We’ve received hundreds of emails suggesting a Ramps port for just about every smartphone platform. Android and Windows Phone 7 have been particularly popular requests but, going on email volume alone, one suggestion dramatically outperformed all others.
That’s why Tim and I are elated to announce that Ramps will soon be available for the Nokia N-Gage QD handheld!
We knew it would be painful for N-Gage users to go Ramps-less as long as they did, but we think you’ll find it worth the wait; the N-Gage QD is truly the perfect platform for this title. Even if you’ve already purchased and enjoyed Ramps for iOS, we think you’ll find a lot to love in the N-Gage version.
The first thing you’ll notice is that Ramps for N-Gage features 100% more tangible controls than its iOS predecessor. Solving puzzles is as easy as 1, 2, 3:
Use the d-pad to move the cursor to the editable ramp point you’d like to manipulate.
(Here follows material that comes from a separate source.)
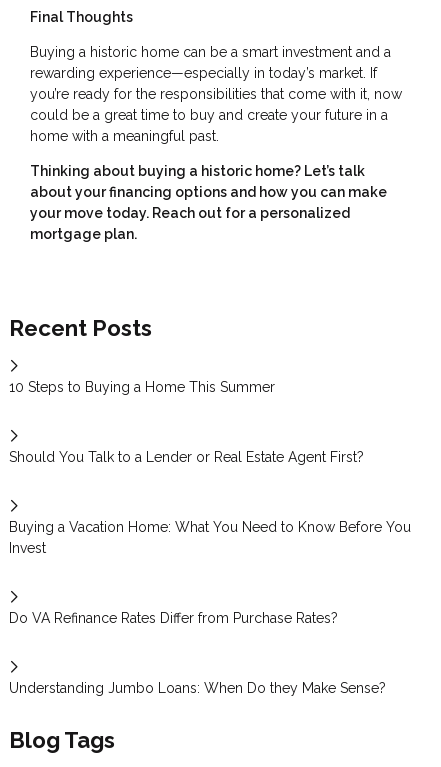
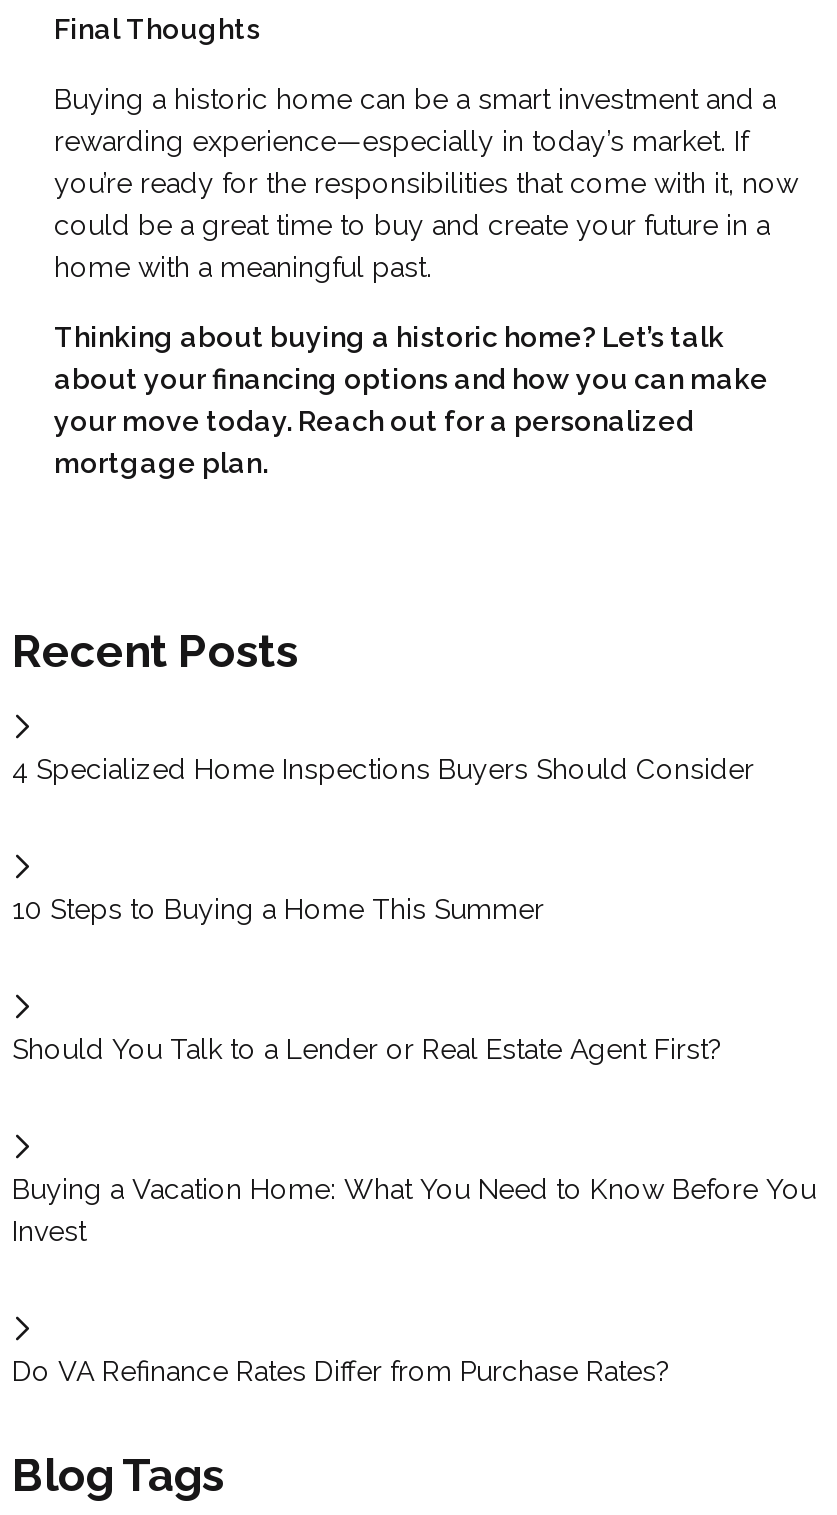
+ 4 Specialized Home Inspections Buyers Should Consider

moved down: 10 Steps to Buying a Home This Summer | Should You Talk to a Lender or Real Estate Agent First? | Buying a Vacation Home: What You Need to Know Before You | Invest | Do VA Refinance Rates Differ from Purchase Rates?

- Understanding Jumbo Loans: When Do they Make Sense?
Press 5 to select the point, then use the d-pad to make your adjustment.
If you’d like to adjust other editable points, press 5 again to exit editing mode for the current selection. Otherwise, press 7 to dispense the ball!
We’ve cut the width of Ramps levels down 50% to accommodate the N-Gage’s unique 208 x 176 pixel display (retina if played from a distance of 48 inches or greater). Shorter levels means faster play, which means you’ll have more time for work, school and leisure activities.
Essa’s catchy soundtrack has never sounded clearer than in crisp 16kHz mono, and with the N-Gage’s built-in Bluetooth radio, you can easily transfer bitmap images of your achievements to a PC to share with friends on MySpace or your favorite newsgroup!
Shortly after ESRB finishes rating the game’s content, Ramps will debut in your local Electronics Boutique or Cingular Wireless outlet for the low price of $34.99. We think it will be regarded as the quintessential version of our little app.
Oftentimes, the smallest details present the largest design challenges. For example, the “World Map” icon in Ramps, which underwent six revisions before a solution was decided upon.
The first version of the icon was created early on, and used for much of the development process. I’d grown so used to this symbol in Angry Birds that I incorrectly assumed the rest of the world would make the same association. During the beta for Ramps, I witnessed some confusion among players in deciphering its meaning, which kicked off the redesign process.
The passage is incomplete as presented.